Last week, the Eleventh Circuit found that an open-ended extension of leave without pay is not a reasonable accommodation under the Americans with Disabilities Act.  See Billups v. Emerald Coast Utilities Auth., No. 17-10391, 2017 WL 4857430 (11th Cir. Oct. 26, 2017).  Roderick Billups suffered an on-the-job injury on December 18, 2013 and he began FMLA leave on December 19, 2013.  The FMLA 12-week period expired on March 12, 2014, while Billups was still out on leave.  He underwent surgery on April 16, 2014 and on May 27, 2014 his physician restricted him to sedentary work.

In early June 2014, Billups’ employer, Emerald Coast, sent him a notice that he would likely be terminated because of his inability to perform the essential functions of his job with or without reasonable accommodation.  At a “hearing” on June 19, 2014, Billups provided some evidence that he might be cleared for duty by July 15, 2014.  Nevertheless, on June 23, 2014, Billups was terminated because of a continuing inability to perform the essential requirements of his job.  Billups continued medical treatment and was cleared to return to work without restrictions on October 23, 2014.

In January, I discussed another case from the Eleventh Circuit (Here) finding that a leave of absence is a reasonable accommodation only if it allows employees to “perform the essential functions of their jobs presently or in the immediate future.”  Because Billups received more than six months of leave before the termination decision, and could not return within the immediate future, the Court found that an extension was not a reasonable accommodation.

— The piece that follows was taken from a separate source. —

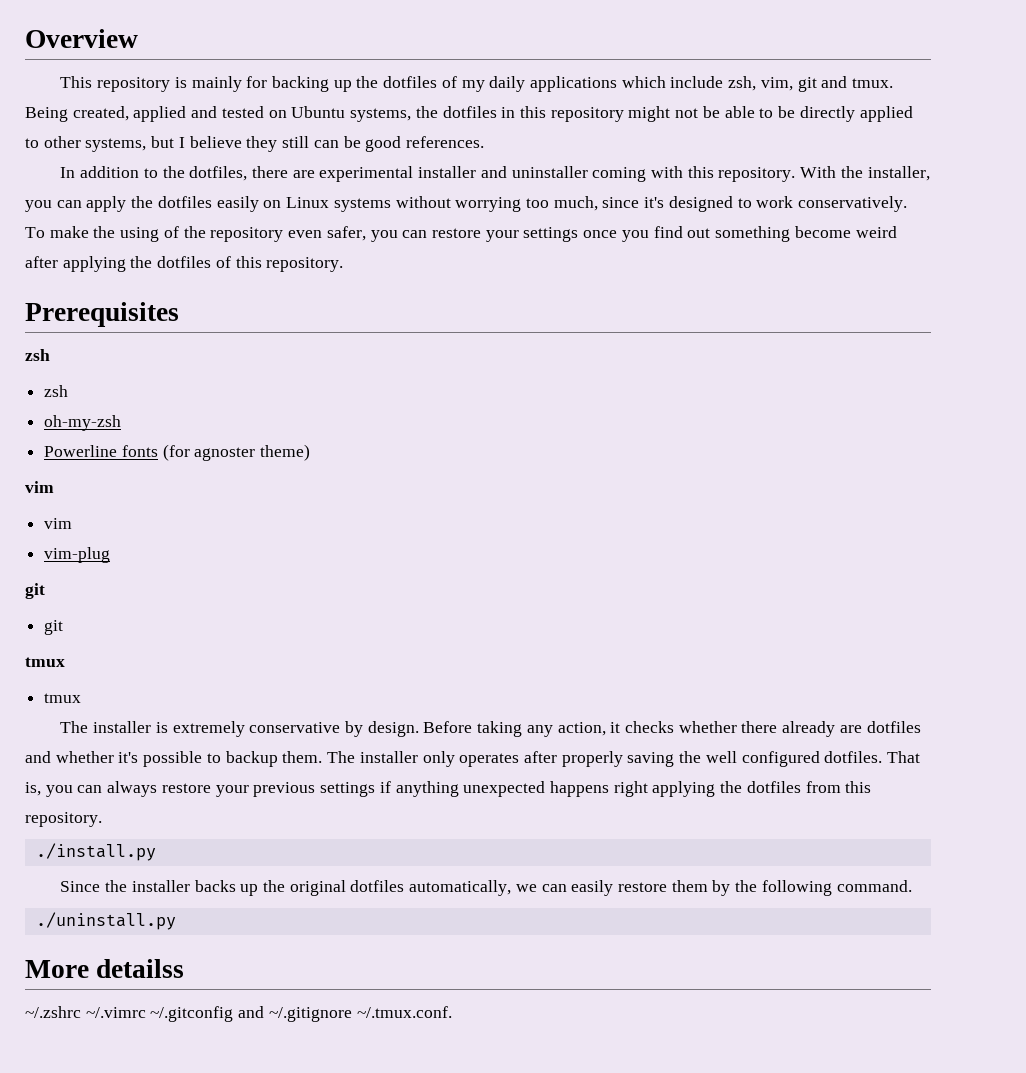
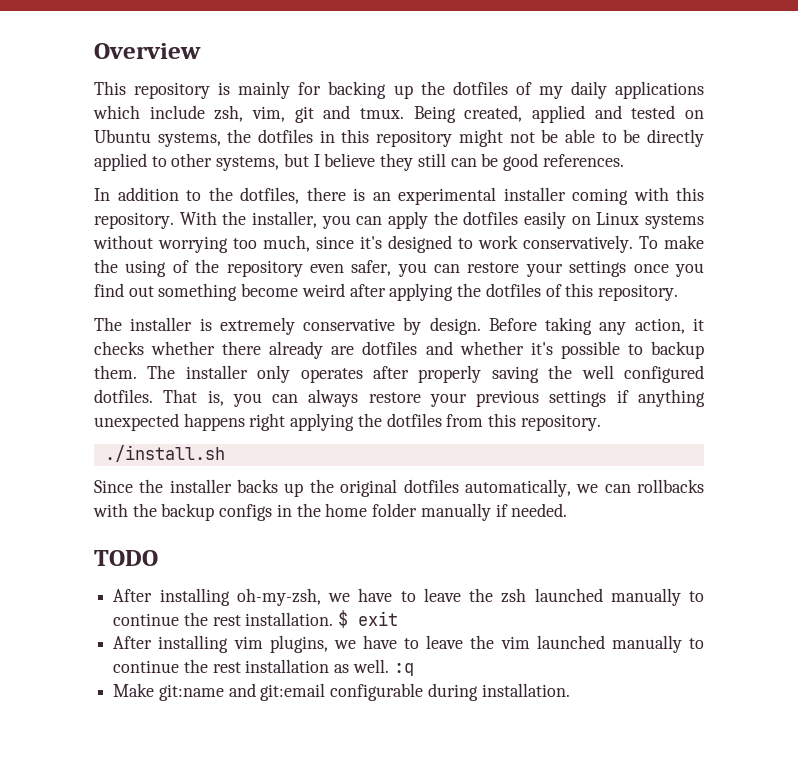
[292,166,588,182] are experimental installer and uninstaller -> [353,187,566,205] is an experimental installer
[25,302,179,327] [25,349,50,361] [44,385,69,397] [44,415,122,431] [44,444,311,461] [25,481,54,493] [44,518,73,529] [44,547,111,563] [25,583,45,599] [44,620,64,635] [25,657,65,667] [44,693,82,703] // Prerequisites // zsh // zsh // oh-my-zsh // Powerline fonts (for agnoster theme) // vim // vim // vim-plug // git // git // tmux // tmux -> (678, 292) none
[35,843,156,861] ./install.py -> [104,445,225,462] ./install.sh
[571,880,912,896] [35,912,176,930] [25,959,185,978] [25,1006,452,1022] easily restore them by the following command. // ./uninstall.py // More detailss // ~/.zshrc ~/.vimrc ~/.gitconfig and ~/.gitignore ~/.tmux.conf. -> [637,479,705,493] [93,503,568,521] [94,550,158,566] [113,588,704,606] [113,610,399,628] [113,635,704,653] [113,659,414,676] [113,683,570,701] rollbacks with the backup configs in the home folder manually if needed. // TODO // After installing oh-my-zsh, we have to leave the zsh launched manually to continue the rest installation. $ exit // After installing vim plugins, we have to leave the vim launched manually to continue the rest installation as well. :q // Make git:name and git:email configurable during installation.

The Billups decision comes on the heels of a similar decision by the Seventh Circuit Court of Appeals, Severson v. Heartland Woodcraft, Inc., which is discussed here:  7th Circuit Rejects Leave as Accommodation.    The Severson decision is slightly more noteworthy, because it directly addresses a policy from the EEOC requiring it as a reasonable accommodation:  EEOC on ADA and Leave.  The Court reasoned “[i]f, as the EEOC argues, employees are entitled to extended time off as a reasonable accommodation, the ADA is transformed into a medical-leave statute-in effect, an open-ended extension of the FMLA.”